Learn from Your Elders: Have you ever noticed how many people seem to have no idea what they’re doing when they try to move? Countless people make the mistakes of filling large boxes with very heavy or breakable objects, not getting enough boxes, underestimating the truck size, having no idea what order to pack things in, and more. But imagine if, as the Deitsch grew up from childhood watching their communities raise barns, you had been watching friends and neighbors move since childhood while the adults carefully coordinated everything. Moving would be old hat to you, and you’d be able to plan and direct your own successful packing, transfer, and unpacking. You’d know what needed to be done and when so that you could delegate tasks effectively. You’d know what you could handle yourself and what you’d need help with. You’d probably have a pretty good idea of how many boxes to get, or what size of truck to rent. And if there were any of these steps that you were personally unfamiliar with, you’d have a whole bunch of people who had been moving homes all their lives around for you to ask.

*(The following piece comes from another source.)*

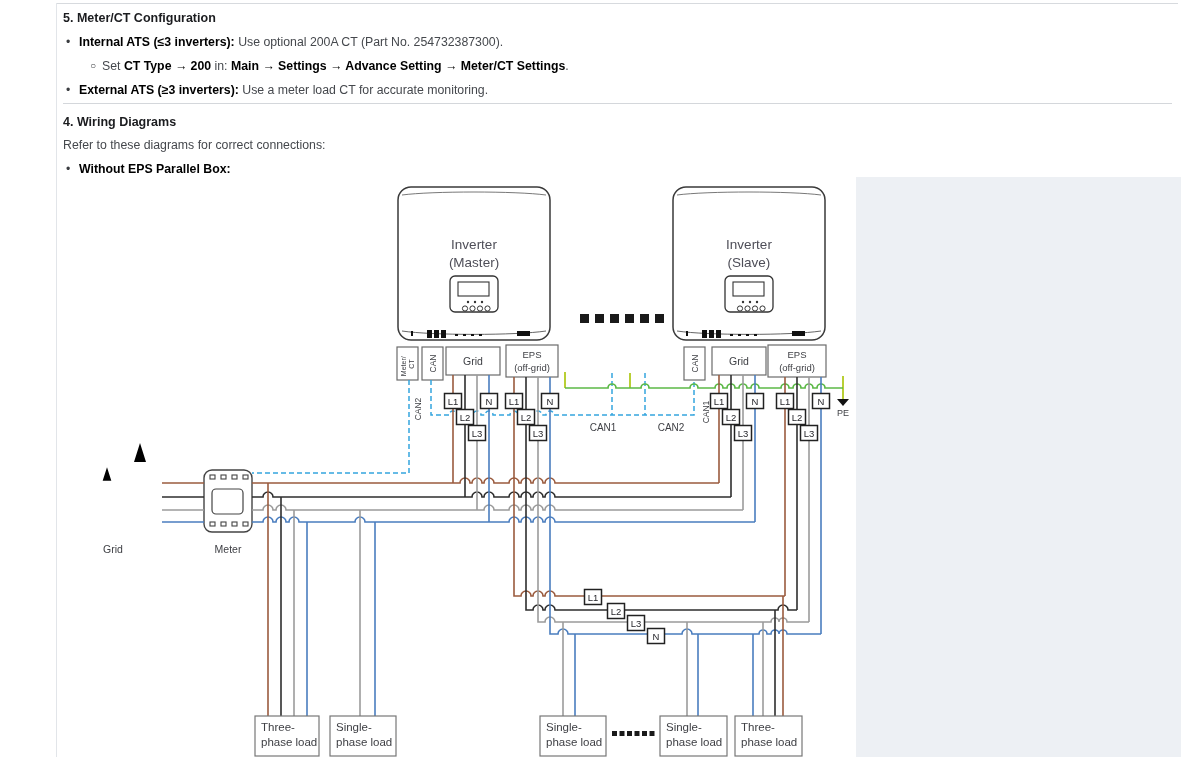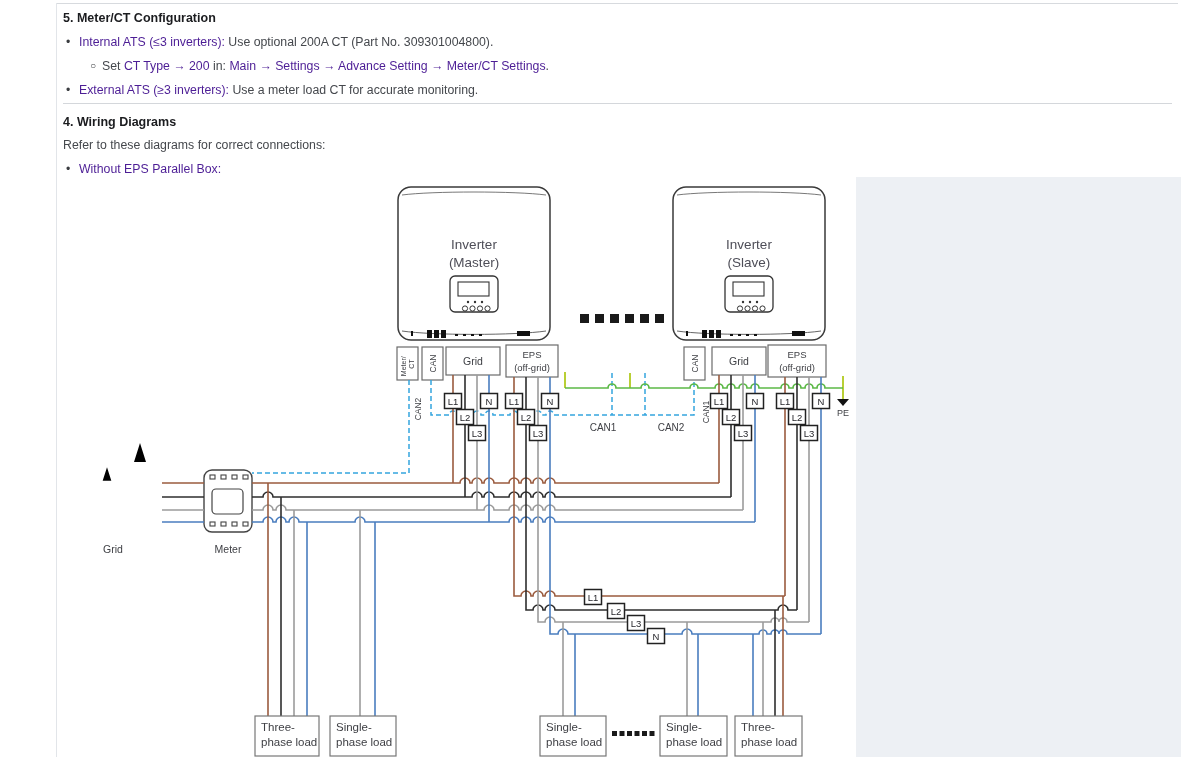"Internal ATS (≤3 inverters):" .t-line b, .h-b { color: #4c1d95 -> #000000; font-weight: 400 -> 700 }
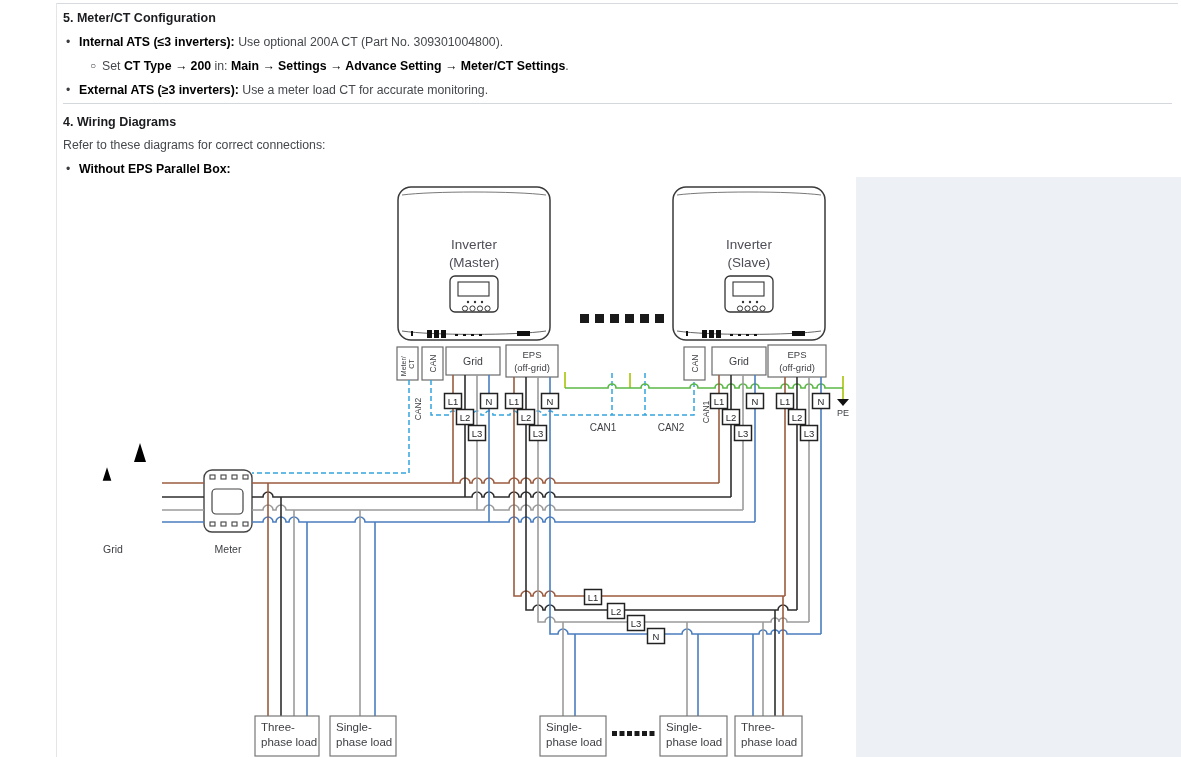"Use optional 200A CT (Part" span { text: 309301004800 -> 254732387300 }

Work With the Wheel: Everything in Urglaawe takes place seasonally. We set our goals by the turning of the year, and work with the forces of the universal cycles, not against them. But when’s the last time you attended a well-planned move? Many moves are slapdash affairs, which means that people aren’t available to help, trucks are all rented out that weekend, movers are impossible to hire, and so on. Now, sometimes emergencies arise, and a sudden move can’t be helped. But if most of the time, people were planning ahead for their moves, so that the weather was agreeable and the resources were available, then those few times that there were sudden emergencies, the community wouldn’t be too tapped out to help.
Everyone Plays a Role: There are many roles to play in a move, just as there are in a barn raising, and even as they are in life, in the broader sense. There’s cleaning, organizing, packing, lifting, loading, driving, providing food and water and sanity breaks for the other workers, unpacking, putting away, and more. The more people there are, the more of these roles can be covered, and the more each person helping can give their best contributions.
In Urglaawe, we take our cues from the Deitsch, but bring them forward in a modern context. In this way, we improve ourselves, our lives, our communities, and our relationships with the Gods, Ancestors, and Spirits. While there’s no 18th century Deitsch handbook for moving house, nor for many of the other modern challenges we face, looking to these traditions can be profoundly helpful. I believe that this is the spirit of Urglaawe. So, now that you have this example: what are other modern challenges you can face like an Urglaawer?